I’m learning to evaluate every situation and circumstance and consider what kind of impact it will have in eternity. Yes, this life hands us some very hard and painful things. Paul wrote: “Our light and momentary troubles are achieving for us an eternal glory that far outweighs them all” (v.17).  Though they often do not feel “light and momentary,” in the reality of eternity, they are just one tick on the clock of forever. 

This eternal perspective affects my desires too.  When I start to feel the pinch of envy, I remember that Jesus is preparing an eternal place for me that the world’s finest custom-built home can never match.  I will wear a robe of righteousness forever that no fashion designer could ever create.  I will have a perfect body that doesn’t require hours in a gym.  Even the events of this world don’t seem so overwhelming when viewed in the light of eternity.
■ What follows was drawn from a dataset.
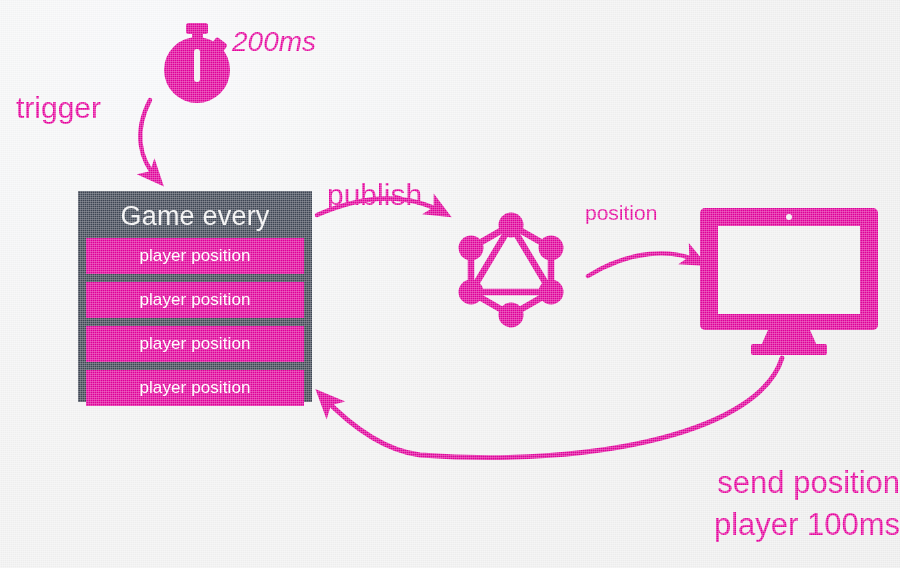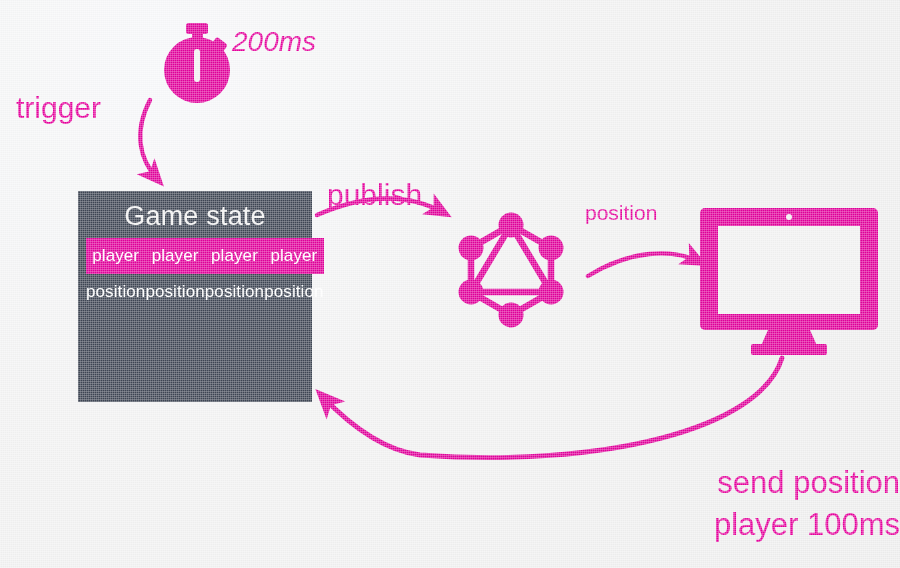"Game state" div.gs-title { text: state -> every }
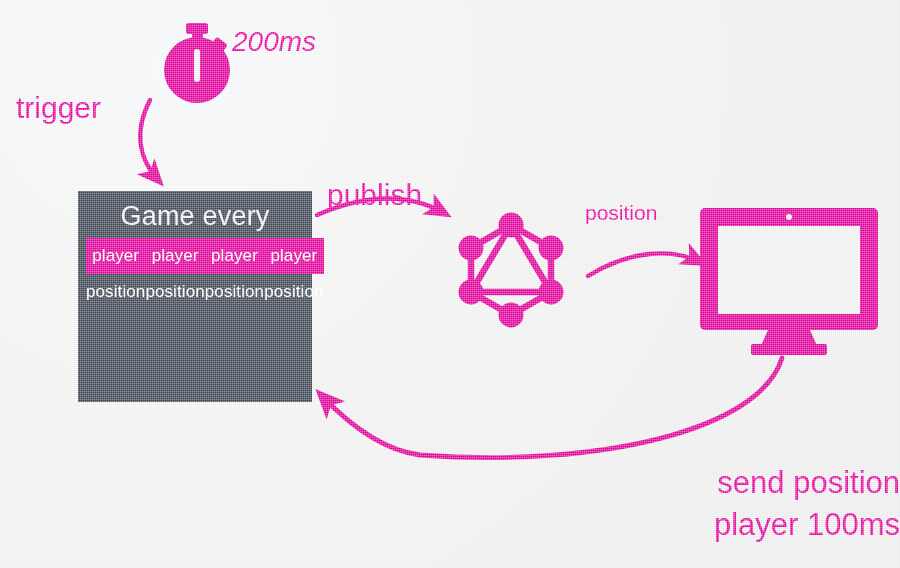"player position" .gs-rows { align-items: flex-end -> none; flex-direction: row -> column; gap: 0 -> 8px }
When we have a “bigger picture” of life that culminates in eternity, we understand the journey we are on and the route before us.  We can traverse twisting roads, sharp turns, long stretches, and detours with the assurance that none of these will stop us from reaching our final destination – heaven and the presence of God forever.  Beloved, I encourage you to widen the view before you and trust the One who is leading you.  This life with all its heartache and struggle is part of the journey to your perfect eternal destiny.  Let’s travel on together with our hearts set on forever.